- [SUPPLIED MATERIAL]:

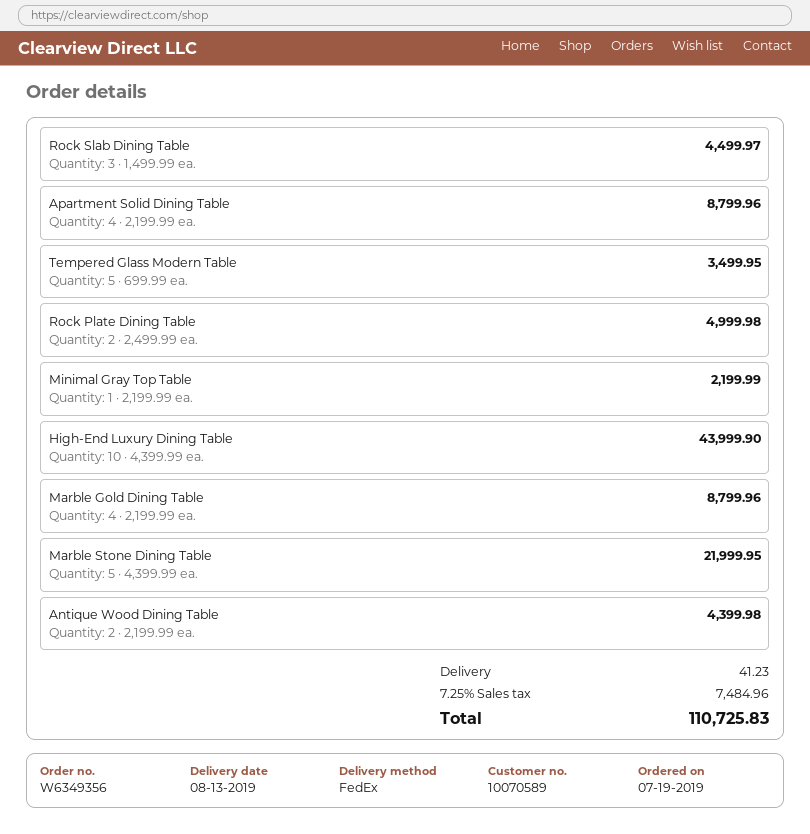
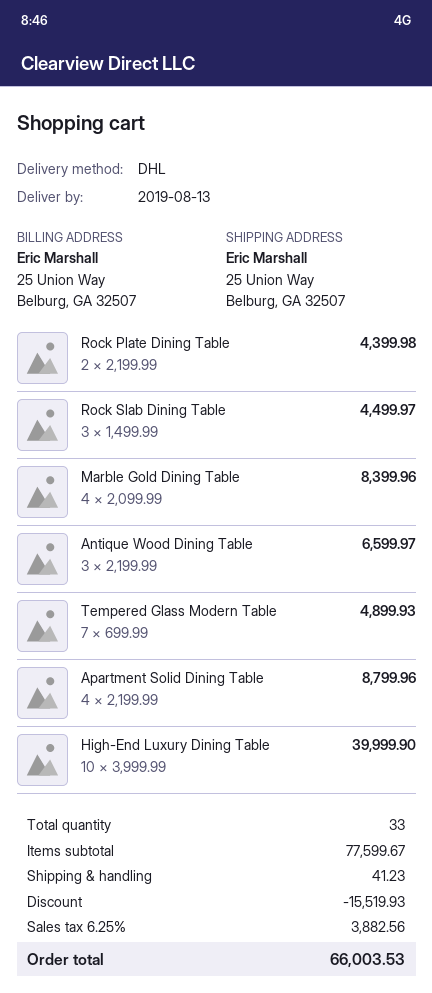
shipping method: FedEx -> DHL
Tempered Glass Modern Table: 5 x 699.99 = 3499.95 -> 7 x 699.99 = 4899.93
Rock Plate Dining Table: 2 x 2499.99 = 4999.98 -> 2 x 2199.99 = 4399.98
Minimal Gray Top Table: 1 x 2199.99 = 2199.99 -> none
High-End Luxury Dining Table: 10 x 4399.99 = 43999.90 -> 10 x 3999.99 = 39999.90
Marble Gold Dining Table: 4 x 2199.99 = 8799.96 -> 4 x 2099.99 = 8399.96
Marble Stone Dining Table: 5 x 4399.99 = 21999.95 -> none
Antique Wood Dining Table: 2 x 2199.99 = 4399.98 -> 3 x 2199.99 = 6599.97
discount: none -> 15519.93
tax: 7.25% = 7484.96 -> 6.25% = 3882.56
total: 110725.83 -> 66003.53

- [WHAT TO WORK ON]: Copying begins at the line that holds "Marble Stone Dining" and ends at the last line of the data above, with both included and each line kept exactly.

- [THE ANSWER]:
Marble Stone Dining Table: 5 x 4399.99 = 21999.95 -> none
Antique Wood Dining Table: 2 x 2199.99 = 4399.98 -> 3 x 2199.99 = 6599.97
discount: none -> 15519.93
tax: 7.25% = 7484.96 -> 6.25% = 3882.56
total: 110725.83 -> 66003.53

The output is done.